Two people are stranded on separate islands, connected by an old underwater telegraph cable.

EDO SEGAL: Geoff. Steelman first.

· · ·

Page 2 · The Octopus, the Bear,

HINTON: I can do that honestly, because the experiment is genuinely good. What it gets right is this: the training signal matters, and there are things text underdetermines. The octopus warns, correctly, against assuming that competence in the distribution implies competence outside it. Every machine learning researcher should have it tattooed somewhere discreet. It also gets right something Emily doesn't always get credit for: the warning about us — that the islander on the beach will keep reading minds into the cable long after the cable has stopped deserving it. That's real, it's important, and the industry exploits it. There's the steelman.

Now the two places it fails, and they're both load-bearing. First: the octopus is data-starved in exactly the way that matters. It taps one cable — two people's chatter. Our systems tap, in effect, every cable humanity ever laid: the physics textbooks and the survival manuals and a hundred thousand accounts of what bears do and what sticks do and what worked and what got someone killed. Text at that scale isn't gossip about the world; it's a low-resolution scan of it. Redundant, lawful, cross-referenced from a million angles. Emily says aboutness never traveled down the cable. I say: structure traveled down the cable, and structure is most of what aboutness is. The proof is embarrassing in its directness — ask a modern system the bear question. It gives you the answer that keeps you alive. Not because bear-attacks-with-coconuts litter the training data, but because bears and levers and fear do, in ten million decomposed pieces, and the network composed them. That's what the hierarchy does. In vision it built edges into textures into objects without being told to; in language it builds tokens into syntax into situations into something I have no better word for than concepts. I've watched that hierarchy self-assemble for forty years. At the bottom it's statistics. At the top it isn't anymore — that's the whole lesson of deep learning, and it's the lesson the octopus is built to prevent you from learning.

· · ·

Page 3 · The Octopus, the Bear,

BENDER: It answers the bear question now. The bear question is in the literature — it's in my paper, which is in the training data, along with this entire genre of gotcha and reply. Geoff, you can't cite the system's performance on the canonical counterexample as evidence; that's the contamination problem wearing a bow. And "low-resolution scan of the world" — I want to flag what that move does, because it's the central move of your whole school. It quietly converts text produced by people who have a world into the world. The scan metaphor assumes what's in question. Here's what I'll grant, and it's not nothing: a system trained on the wake of a billion boats is a vastly better wake-model than my octopus. What I won't grant is the category jump. More wake is more wake. Show me the mechanism — the actual mechanism, not the adjective "emergent" — by which pattern over symbols acquires reference, the connection to the non-symbolic, and I'll retire the octopus myself.

It builds a model from regularities in signals, and the model is so good you call it the world.

HINTON: The mechanism is the same one you use.

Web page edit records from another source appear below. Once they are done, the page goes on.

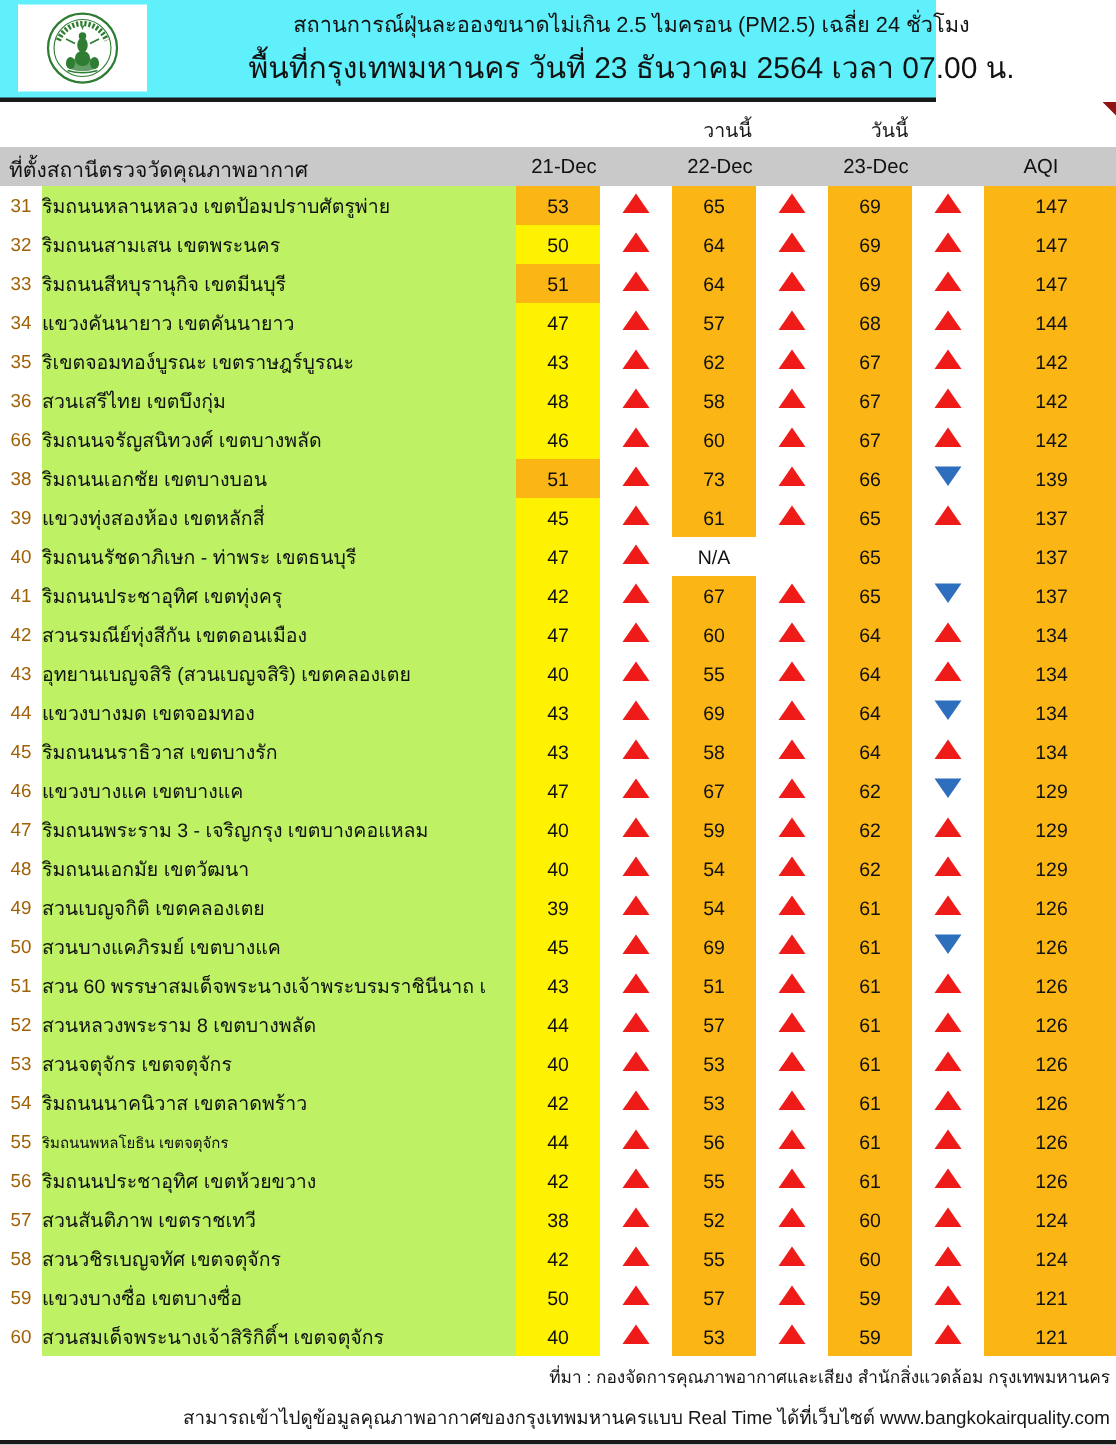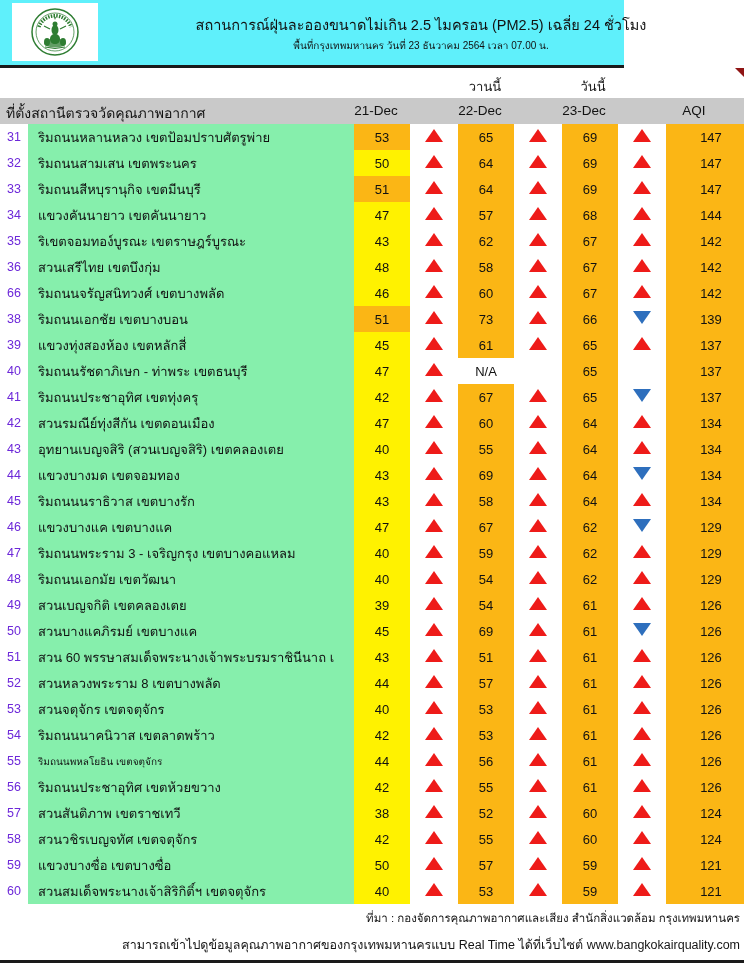"พื้นที่กรุงเทพมหานคร วันที่ 23 ธันวาคม" .banner-line2 { font-size: 10px -> 20px }
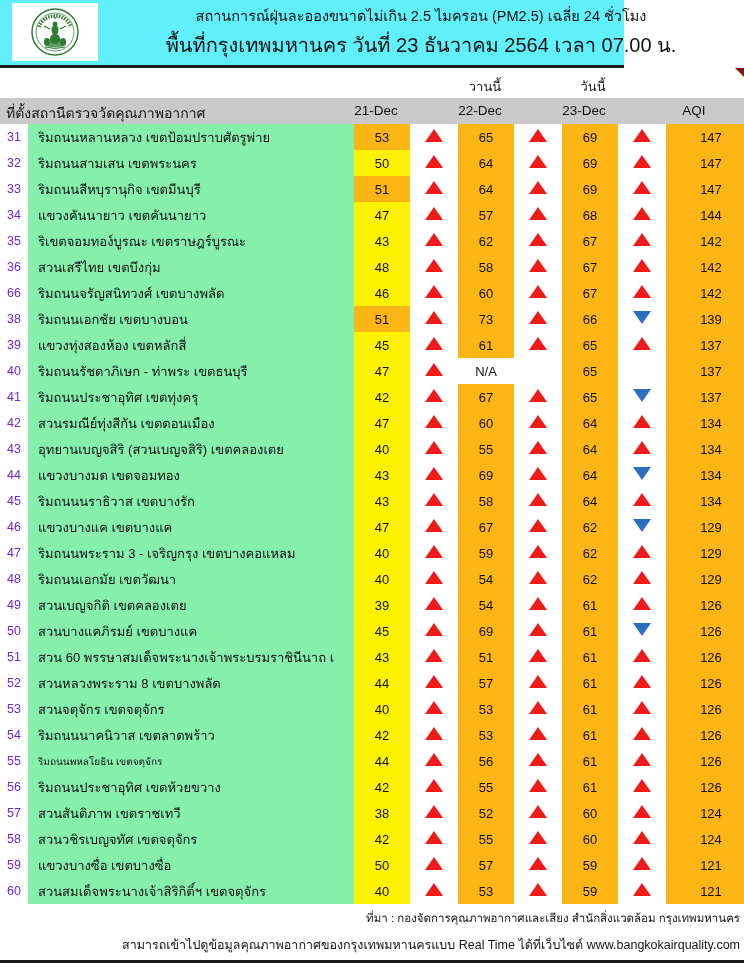"31" td.c-idx { color: #6d28d9 -> #a16207 }
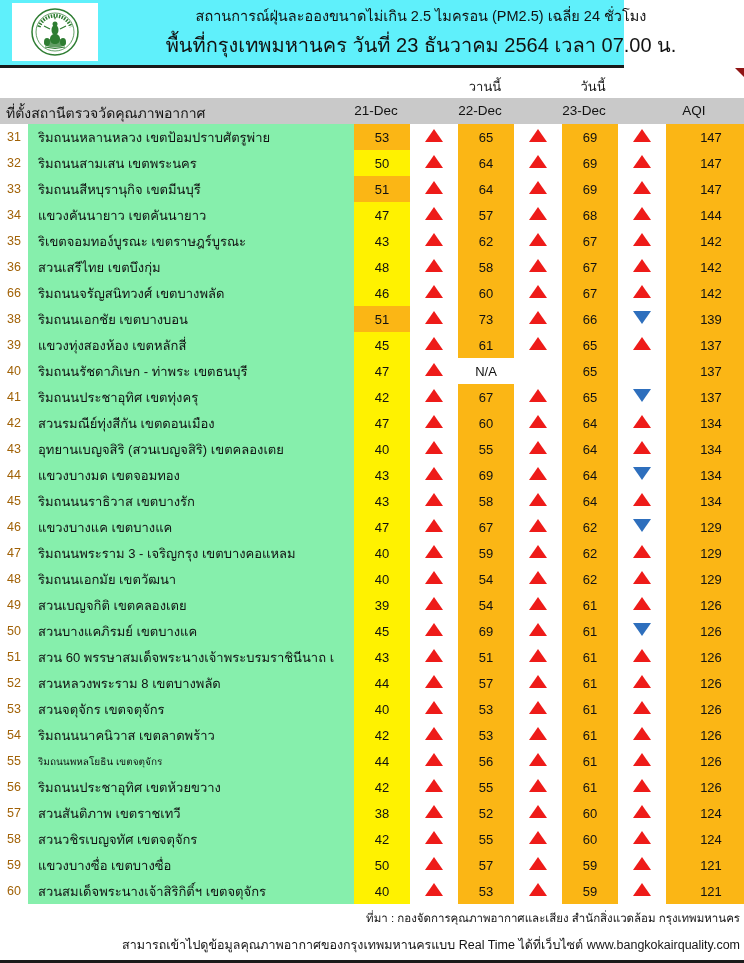"ริมถนนหลานหลวง เขตป้อมปราบศัตรูพ่าย" td.c-name { background: #86efac -> #bef264; padding-left: 10px -> none }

You think your reference comes from touching water? Your brain sits in the dark, in a box of bone, receiving spike trains — patterns. It never touches water either. It builds a model from regularities in signals, and the model is so good you call it the world. I'm not being mystical; this is textbook. The retina is a cable, Emily. You are the octopus that got enough data.

· · ·

Page 4 · The Octopus, the Bear,

BENDER: That is the most honest version of your position I've ever heard you give, and it's where I think your school actually lives: not "machines understand like humans" but "human understanding was never what humans thought it was." And there — no, I want to mark this carefully, because it's the seam of the whole evening. My spike trains come with something the cable never carries: a body that acts, an environment that pushes back, stakes — thirst that gets quenched or doesn't, a child who is or isn't where I left her. Embodied, engaged, accountable activity — the loop closes through the world. The model's loop closes through text about the world. You can call them both "just signals" only by ignoring everything that disciplines the signals.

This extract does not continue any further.